Business process is the foundation of all business actions. It therefore drives all the various organizational departments in order that they work in unity while correlating with both customers and suppliers. Business process management system is therefore a tool that supports business systems in whole and not just part. BPM is therefore more robust in supporting businesses to grow supply, improve efficiency and enhance customer satisfaction. It provides more links for better understanding of the correlation between use of BPM tools and improved business efficiencies.
On the other hand, BPMS refers to a software tool that organizations use to improve their business processes through definition, automation and analysis of the said business processes. Companies therefore use BPMS to enable the various aspects of BPM as a discipline used to identify, document and improve business processes.
In order to better understand the essence of key performance indicators, it’s important to mention the main steps of PBM in defining indicators for different time. These are – modelling business process using BPMN, using a BPM Engine to execute the modeled process, measuring the business process execution using key performance indicators (KPIs) and finally defining improvements as well as optimizing the process. Let’s look at some of the key performance indicators used in BPM.
Long Term Key Performance Indicators
Long-term indicators used in BPM are basically based on business Intelligence Technology. This indicator uses larger time frames of between six months to one year back. It offers a number of advantages to users such as the ability of users to generate reports, slice and dice data, browse through the information, analyze and even export data.

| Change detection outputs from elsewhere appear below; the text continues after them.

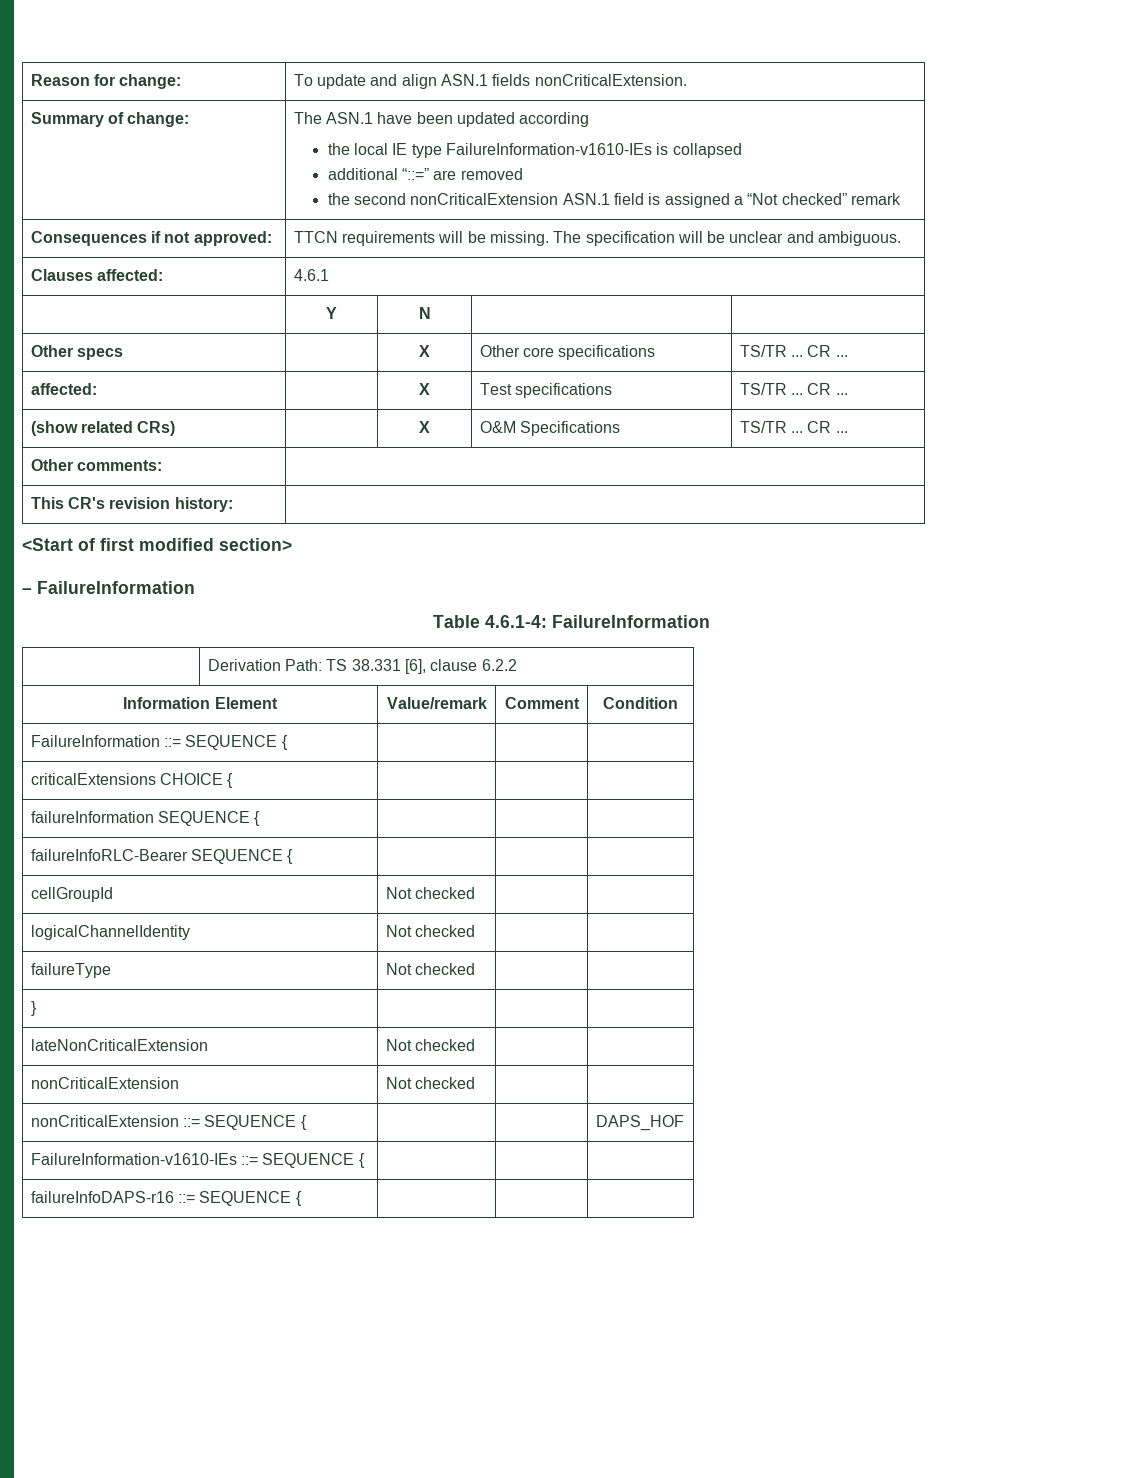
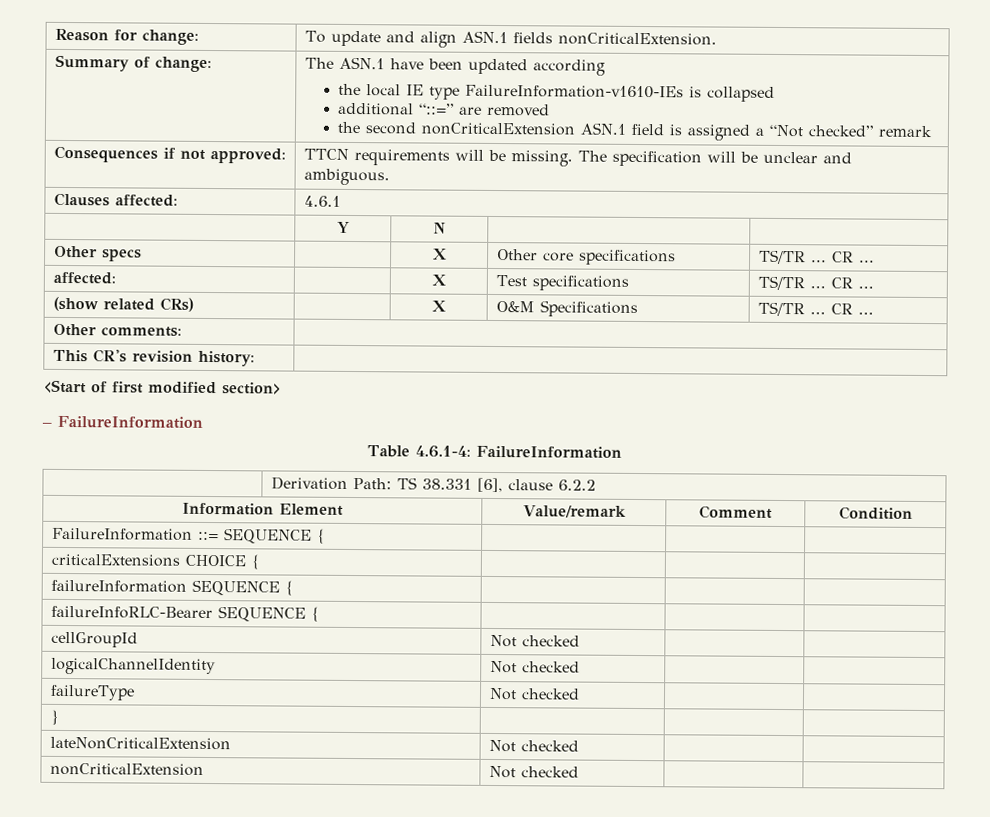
- nonCriticalExtension ::= SEQUENCE { | | | DAPS_HOF
- FailureInformation-v1610-IEs ::= SEQUENCE { | | |
- failureInfoDAPS-r16 ::= SEQUENCE { | | |

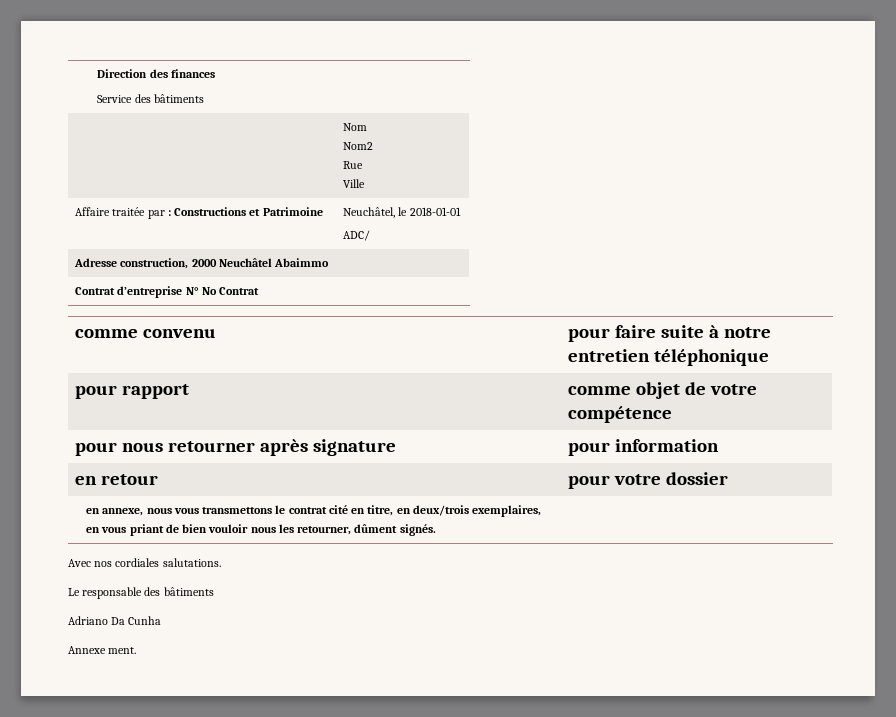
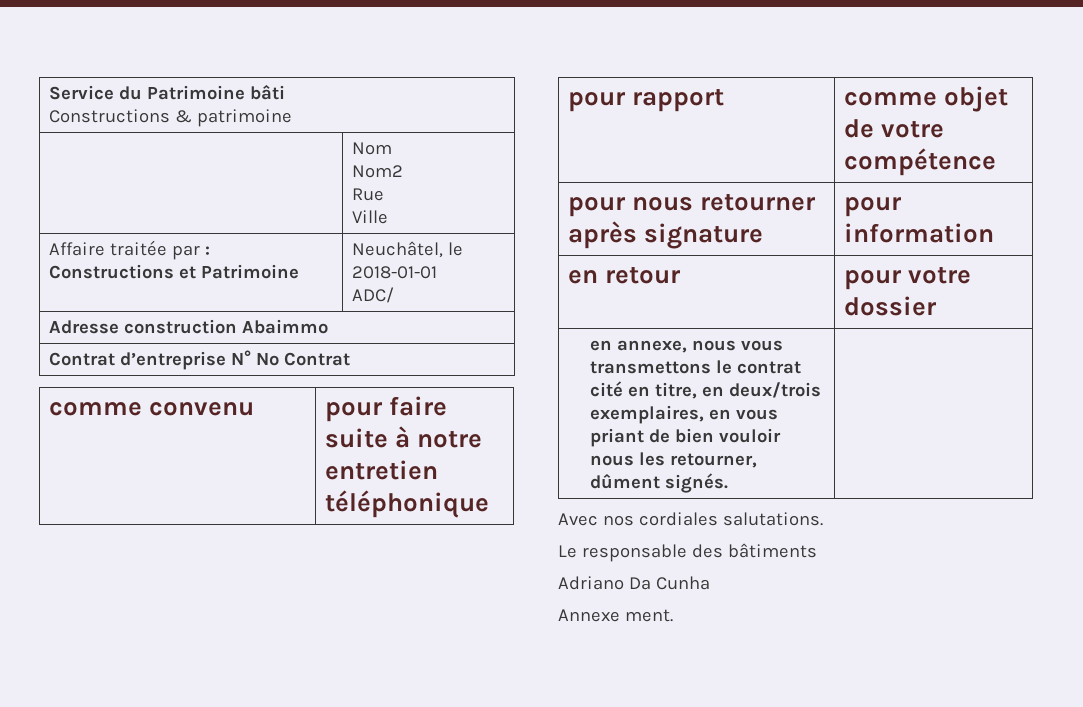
- Direction des finances
- Service des bâtiments
+ Service du Patrimoine bâti
+ Constructions & patrimoine
- Adresse construction, 2000 Neuchâtel Abaimmo
+ Adresse construction Abaimmo

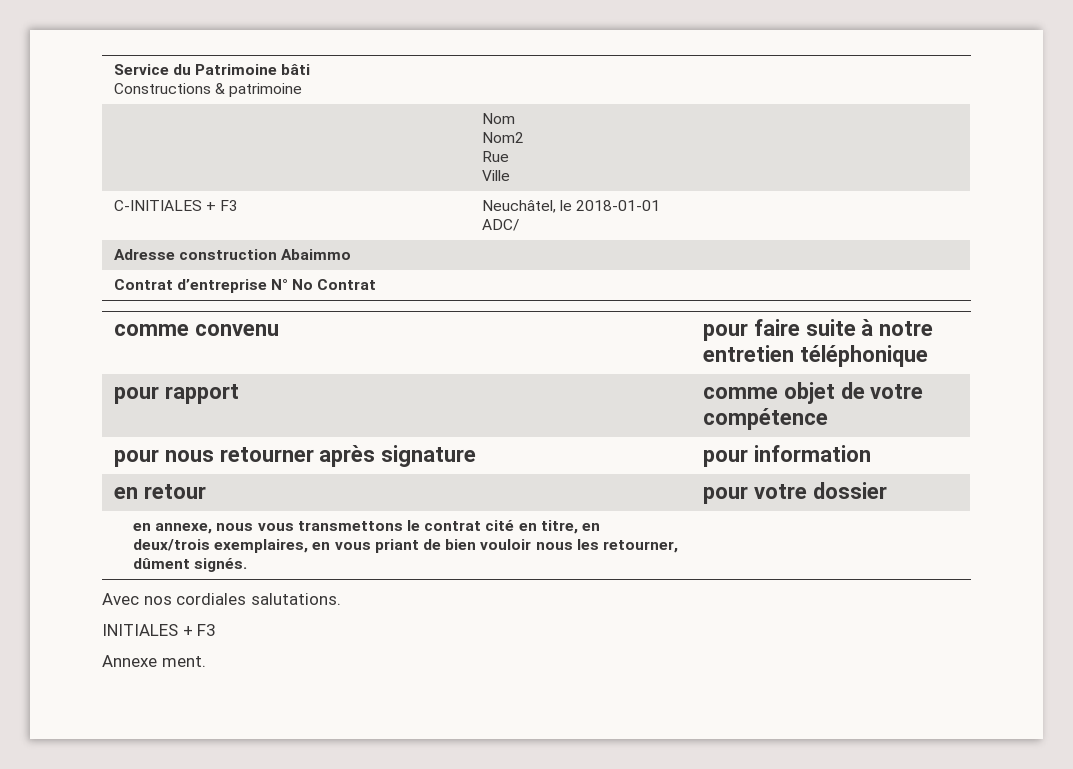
- Affaire traitée par : Constructions et Patrimoine | Neuchâtel, le 2018-01-01
+ C-INITIALES + F3 | Neuchâtel, le 2018-01-01
- Le responsable des bâtiments
- Adriano Da Cunha
+ INITIALES + F3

Some of the examples of long-term key performance indicators include:
- Number of process instances: this KPI aids a “seasonality” analysis such as identification of the number of documents processes in every step or when are more documents or processes created.
- Average time within which a process instance is completed: you might be interested in identifying process types, when it was created such as the month and other relevant variables. This particular indicator is important in meeting service level agreements and assessing if deadlines were exceeded or not.
- The average time required by each process step. This is very important especially for the identification of process bottlenecks and analysis of the possible causes. Companies would therefore identify the time taken for the completion of every step in a process and earmark the most time-consuming stages as actual process bottlenecks for review and improvement.
Short-Term Key Performance Indicators
Short-term indicators used in BPM provide short term analysis going as far as a minute, hour or day back. They are typically referred to as real-time indicators.
The information derived from short-term indicators are generally dependent on Business Activity Monitoring (BAM) Technology. In addition, the information is displayed in a Balanced Score Card (BSC).
These tools allow users to set alerts for indicators that go beyond predefined deadlines. Any time deadlines are exceeded, users get alerts and they understand it is time to take action.
Generally, a single indicator does not provide satisfying information for decision-making in BPM. It is therefore important to compare one KPI to others to be able to prove or even disapprove hypothesis derivative from the very first indictor.
A good example is when analyzing the productivity of workers. If the first indicator shows that it takes longer time to complete a process than anticipated, the management is likely to think that productivity of the teams involved is low because workers do not perform their duties as fast as it is anticipated. However, this indicator should be supplemented with the number of instances created. If the team detects that there are a vast number of instances, then the actual cause of delay is clearly far from the level of productivity.
This is therefore to say that indicators always provide partial information and should be used in complementary terms.